*Task details*: For each line below that includes the word "sexta", make a copy.

_ _ _ _

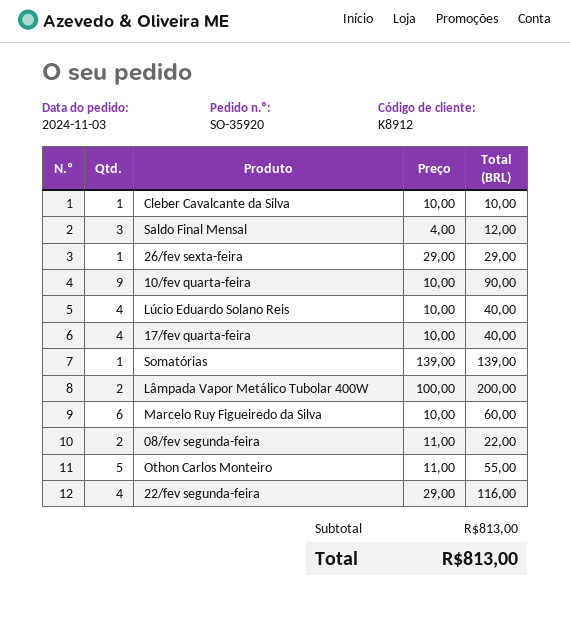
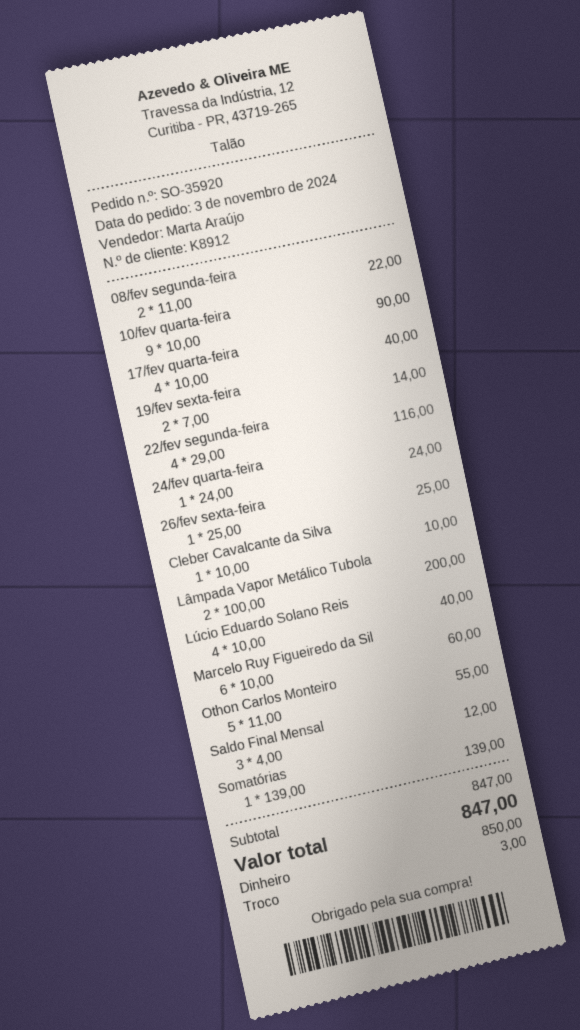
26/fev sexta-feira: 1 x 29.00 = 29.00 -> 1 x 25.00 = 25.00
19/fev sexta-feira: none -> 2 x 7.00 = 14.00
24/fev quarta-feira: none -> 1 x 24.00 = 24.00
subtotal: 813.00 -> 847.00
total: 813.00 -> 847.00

_ _ _ _

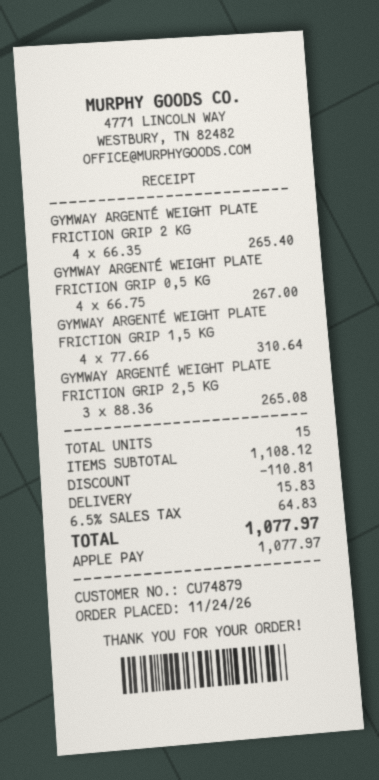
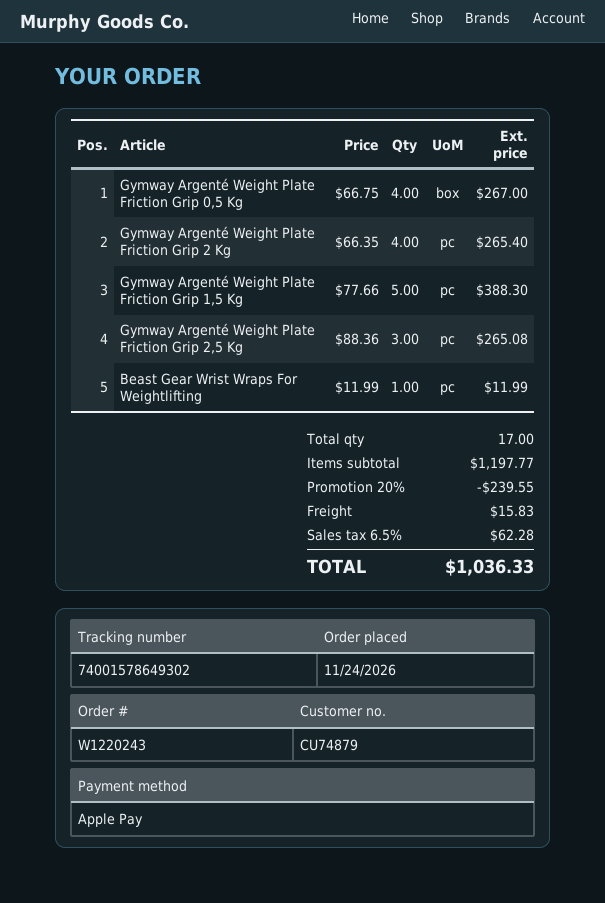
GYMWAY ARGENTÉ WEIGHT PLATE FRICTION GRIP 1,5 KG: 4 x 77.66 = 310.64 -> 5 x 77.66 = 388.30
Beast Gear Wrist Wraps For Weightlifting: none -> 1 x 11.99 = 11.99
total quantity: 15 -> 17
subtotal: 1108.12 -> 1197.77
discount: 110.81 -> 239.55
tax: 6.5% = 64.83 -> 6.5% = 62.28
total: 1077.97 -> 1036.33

_ _ _ _

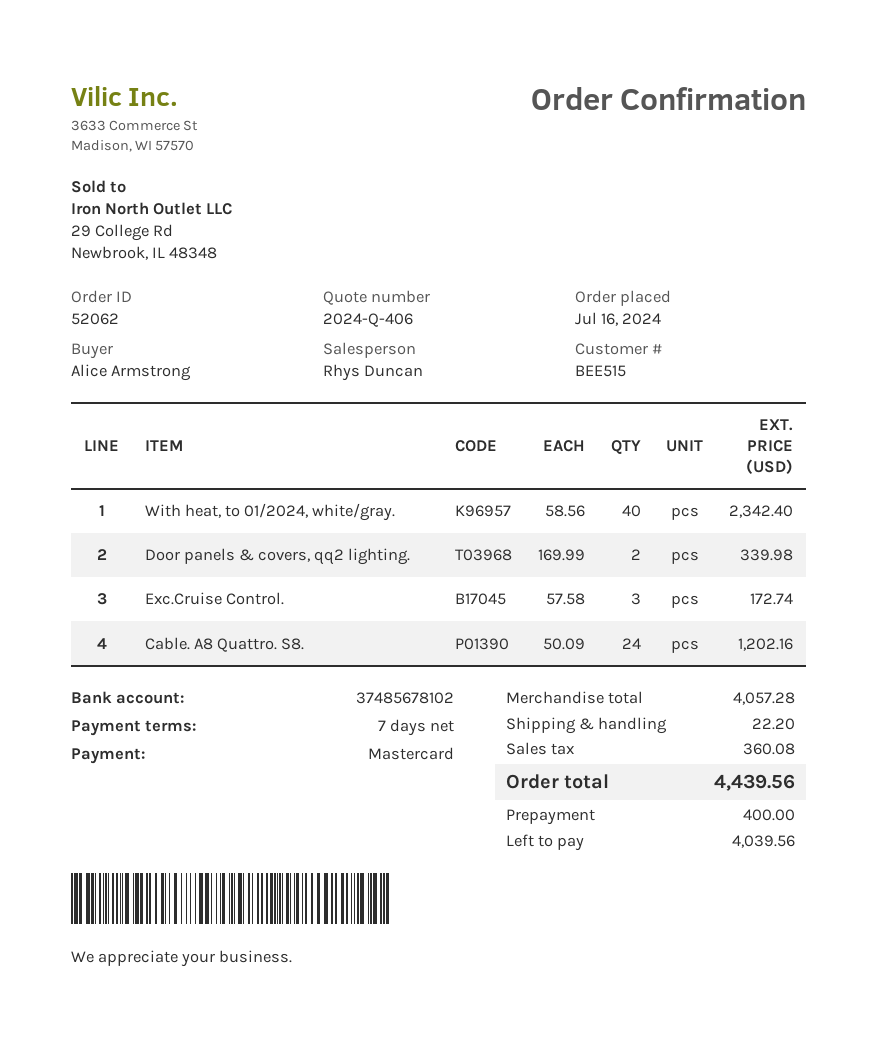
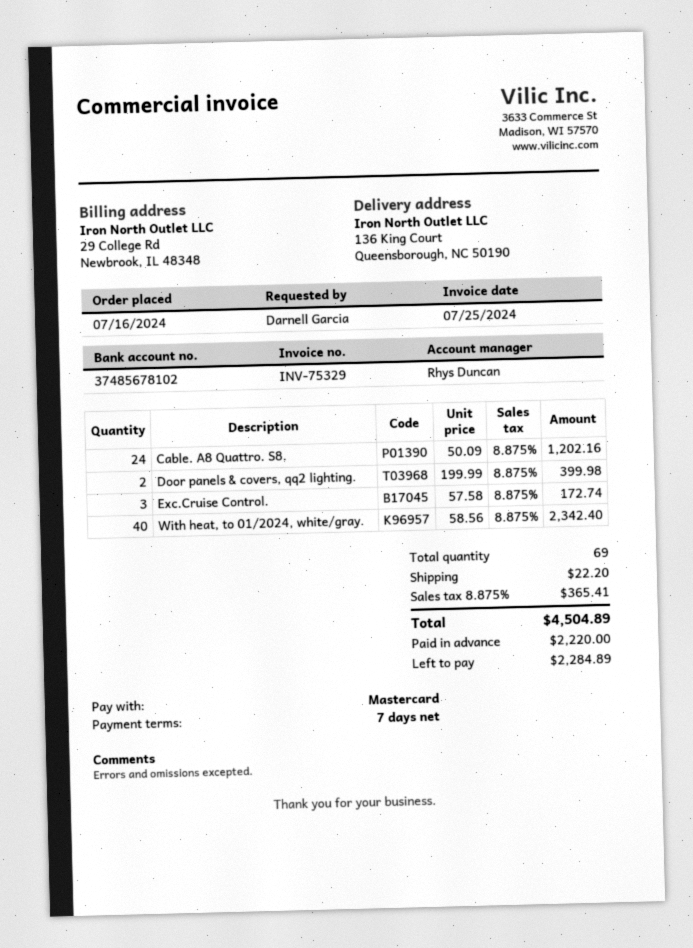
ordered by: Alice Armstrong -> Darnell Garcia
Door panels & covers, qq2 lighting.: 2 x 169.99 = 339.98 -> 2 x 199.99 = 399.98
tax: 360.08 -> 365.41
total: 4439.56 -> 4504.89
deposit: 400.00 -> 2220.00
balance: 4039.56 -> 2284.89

_ _ _ _

*Response below*:
26/fev sexta-feira: 1 x 29.00 = 29.00 -> 1 x 25.00 = 25.00
19/fev sexta-feira: none -> 2 x 7.00 = 14.00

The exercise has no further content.